Matthias Richter glaubt, dass sein Vater sich schrecklich allein gefühlt haben muss. „Er war immer ein Familienmensch und er hat seine vier Kinder und drei Enkel sehr geliebt“, sagt er. Sein Vater hatte bis vor der Rente als evangelischer Pfarrer gearbeitet und sich daher schon intensiv mit seinem Tod auseinandergesetzt. Zuletzt habe er ihm bei jedem Besuch gesagt: „Denk daran, Matthias, es könnte das letzte Mal gewesen sein, dass wir uns sehen.“ Sein Vater habe keine Angst gehabt vor dem Sterben, aber sicherlich vor dem Alleinsein. Mit dem er niemals gerechnet habe.

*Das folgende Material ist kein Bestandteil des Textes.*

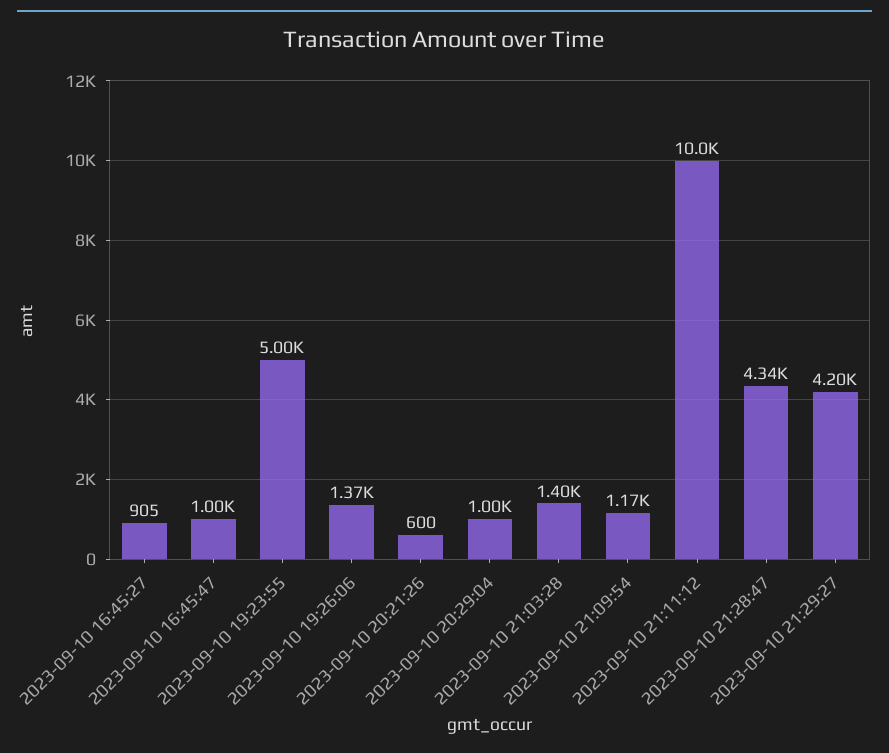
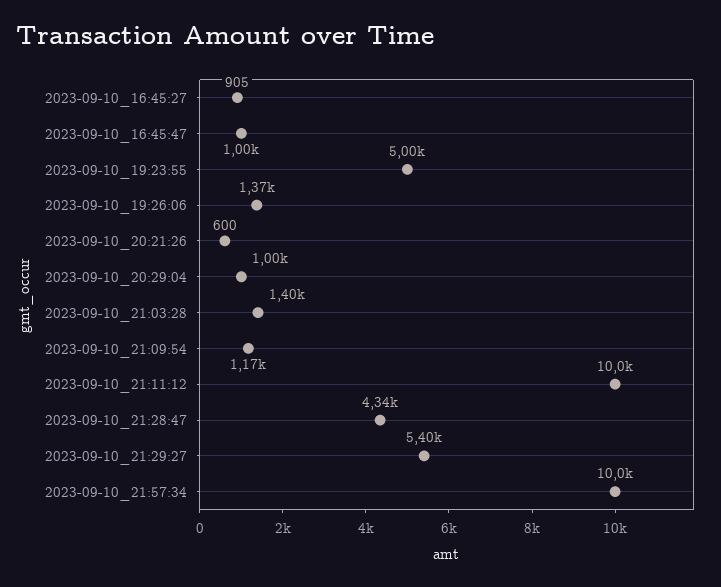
2023-09-10 21:29:27: 4200 -> 5400
2023-09-10_21:57:34: none -> 10000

Es gibt Augenblicke, da überkommen Matthias Richter Schuldgefühle, weil er seinem Vater in den letzten Stunden nicht mehr beistehen konnte. Von einem Kollegen hat er später erfahren, dass er als Heilpraktiker eine Ausnahme des Besuchsverbots in Kliniken und Pflegeheimen bekommen hätte. Doch da war sein Vater schon tot. „Ich mache mir Vorwürfe, weil ich nicht selbst darauf gekommen bin. Damit hätte ich meinem Vater einiges ersparen können“, vermutet er.

Viele Angehörige haben Angst

Matthias Richter erzählt das sehr persönliche Schicksal seines Vaters so eindrücklich, weil er Sorge hat, es könne sich bei anderen wiederholen. Wegen der hohen Infektionsgefahr haben die Kliniken in Berlin seit Mitte Oktober erneut ein Besuchsverbot ausgesprochen, das aber in Ausnahmefällen gelockert werden kann, wenn zum Beispiel ein Angehöriger im Sterben liegt. In den Pflegeheimen gelten derzeit lediglich Besuchseinschränkungen.

Doch da es momentan in Deutschland immer wieder zu neuen Corona-Ausbrüchen in Pflegeheimen und Kliniken kommt, haben viele Angehörige Angst, dass sich auch daran womöglich wieder etwas ändern könnte. In Niedersachsen hat sich Ministerpräsident Stephan Weil (SPD) vor knapp zwei Wochen noch für ein Besuchsrecht in Kliniken und Pflegeeinrichtungen ausgesprochen, das er trotz hoher Infektionszahlen sogar in der Niedersächsischen Landeverordnung garantieren wolle. Gegenüber der ARD äußerte er sich öffentlich, die Abwägung zwischen der Einsamkeit von lebensalten Menschen oder Kranken auf der einen Seite und dem Risiko für andere Bewohnerinnen und Bewohner in Heimen sei ein „moralisches Dilemma“.

„Ich verstehe, dass die Bewohner oder Patienten geschützt werden sollen, und finde das auch richtig, aber man muss ebenso Wege aus der Einsamkeit finden“, sagt auch Matthias Richter. Es wird ihn vielleicht zeitlebens beschäftigen, dass er sich von seinem geliebten Vater nicht mehr verabschieden konnte.